— Task objective —
I would like the entries transcribed word for word, please, with the pictures removed.
════════════════
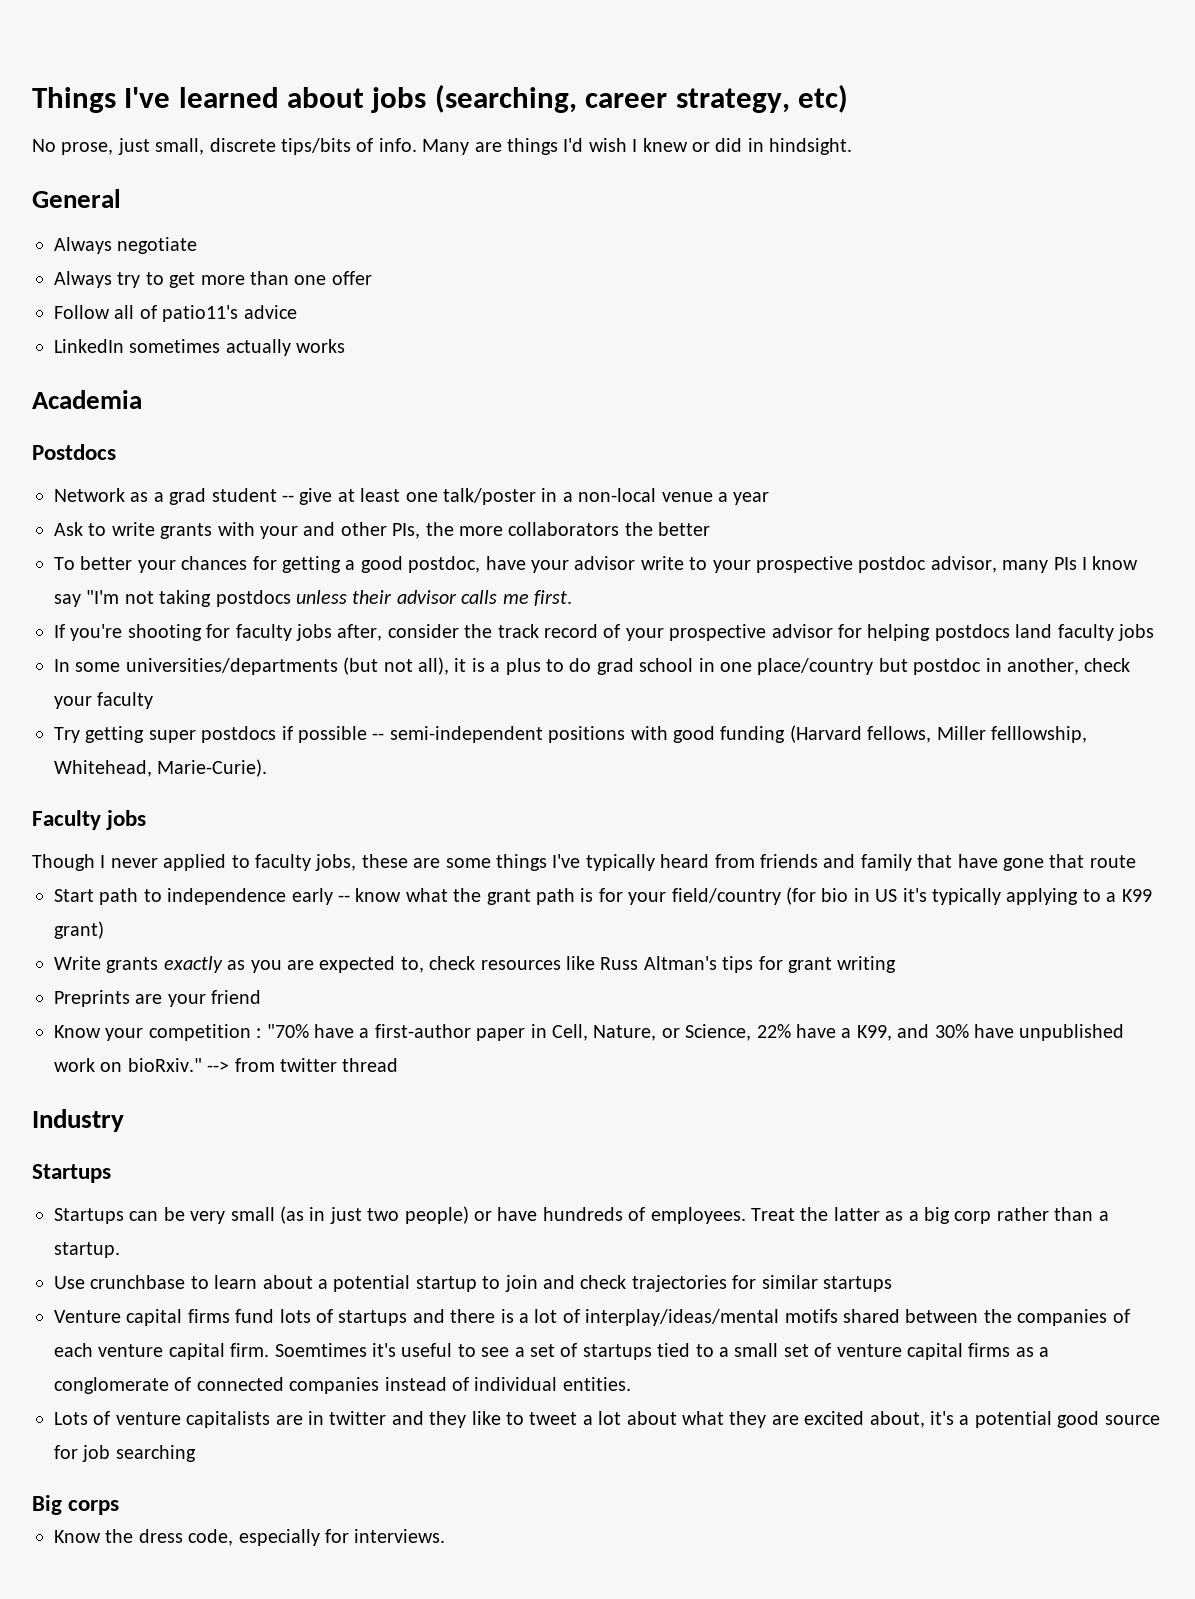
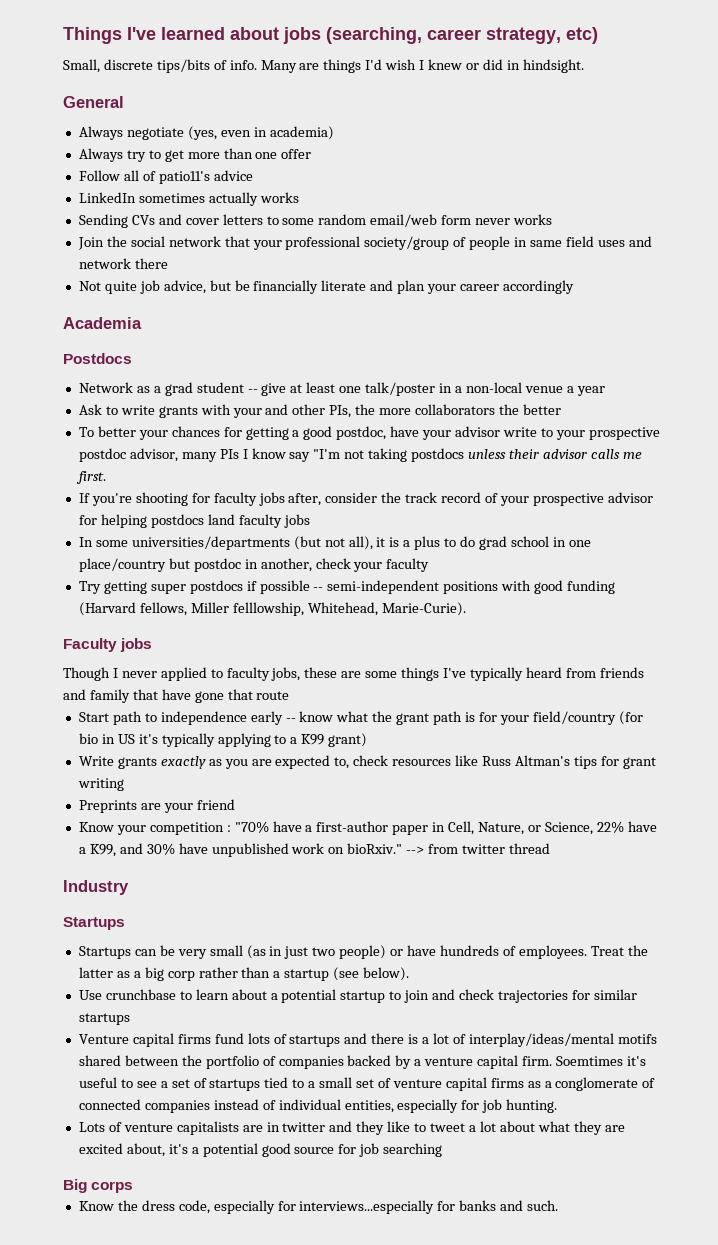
[32,138,205,155] No prose, just small, -> [63,59,100,73] Small,
(198, 245) none -> [187,126,334,140] (yes, even in academia)
(346, 346) none -> [78,214,553,228] [77,236,652,250] [78,258,168,269] [78,280,574,294] // Sending CVs and cover letters to some random email/web form never works // Join the social network that your professional society/group of people in same field uses and network there // Not quite job advice, but be financially literate and plan your career accordingly
[54,1242,120,1258] startup. -> [284,967,410,981] startup (see below).
[1017,1309,1130,1326] [54,1343,93,1357] companies of each -> [205,1055,422,1069] portfolio of companies backed by a
[562,1377,631,1391] entities. -> [344,1099,558,1113] entities, especially for job hunting.
[354,1529,446,1543] interviews. -> [299,1200,559,1214] interviews...especially for banks and such.

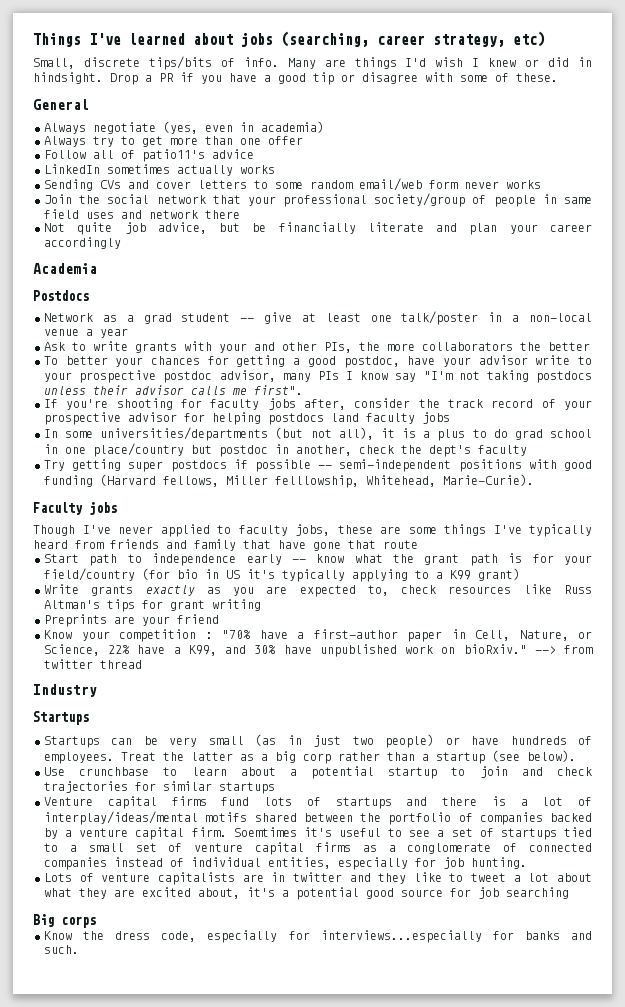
(584, 66) none -> [110,72,558,85] Drop a PR if you have a good tip or disagree with some of these.
[75,471,106,484] first. -> [254,385,303,395] first".
[353,562,383,572] your -> [401,445,471,457] the dept's
[112,668,118,678] I -> [82,525,111,534] I've

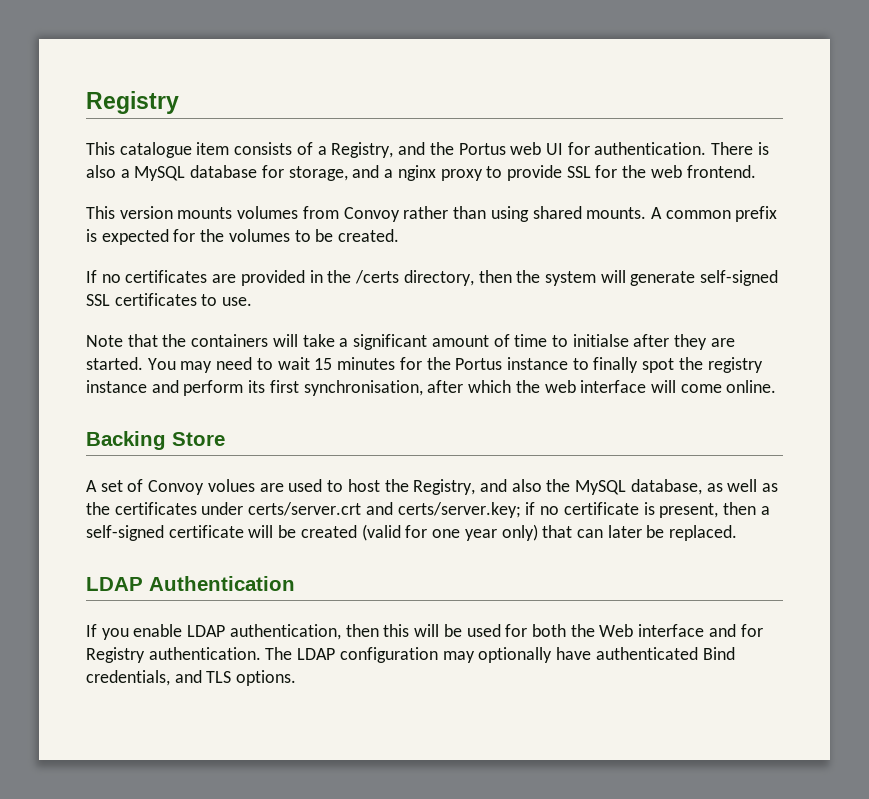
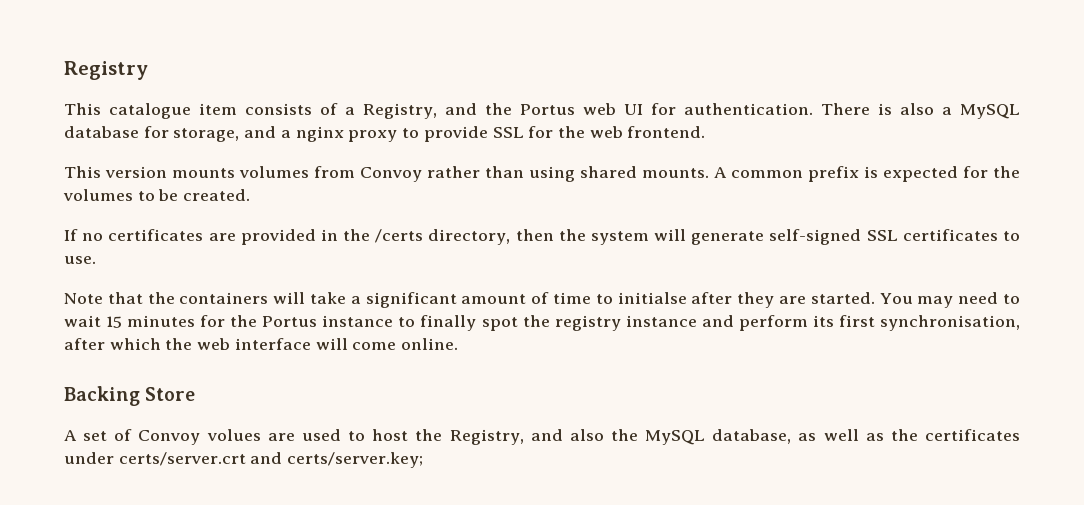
[525,502,770,518] [86,524,738,541] [86,576,295,591] [86,624,763,640] [86,647,735,663] [86,670,297,686] if no certificate is present, then a self-signed certificate will be created (valid for one year only) that can later be replaced. // LDAP Authentication // If you enable LDAP authentication, then this will be used for both the Web interface and for Registry authentication. The LDAP configuration may optionally have authenticated Bind credentials, and TLS options. -> (424, 460) none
════════════════
— Written solution —
[32,138,205,155] No prose, just small, -> [63,59,100,73] Small,
(198, 245) none -> [187,126,334,140] (yes, even in academia)
(346, 346) none -> [78,214,553,228] [77,236,652,250] [78,258,168,269] [78,280,574,294] // Sending CVs and cover letters to some random email/web form never works // Join the social network that your professional society/group of people in same field uses and network there // Not quite job advice, but be financially literate and plan your career accordingly
[54,1242,120,1258] startup. -> [284,967,410,981] startup (see below).
[1017,1309,1130,1326] [54,1343,93,1357] companies of each -> [205,1055,422,1069] portfolio of companies backed by a
[562,1377,631,1391] entities. -> [344,1099,558,1113] entities, especially for job hunting.
[354,1529,446,1543] interviews. -> [299,1200,559,1214] interviews...especially for banks and such.

(584, 66) none -> [110,72,558,85] Drop a PR if you have a good tip or disagree with some of these.
[75,471,106,484] first. -> [254,385,303,395] first".
[353,562,383,572] your -> [401,445,471,457] the dept's
[112,668,118,678] I -> [82,525,111,534] I've

[525,502,770,518] [86,524,738,541] [86,576,295,591] [86,624,763,640] [86,647,735,663] [86,670,297,686] if no certificate is present, then a self-signed certificate will be created (valid for one year only) that can later be replaced. // LDAP Authentication // If you enable LDAP authentication, then this will be used for both the Web interface and for Registry authentication. The LDAP configuration may optionally have authenticated Bind credentials, and TLS options. -> (424, 460) none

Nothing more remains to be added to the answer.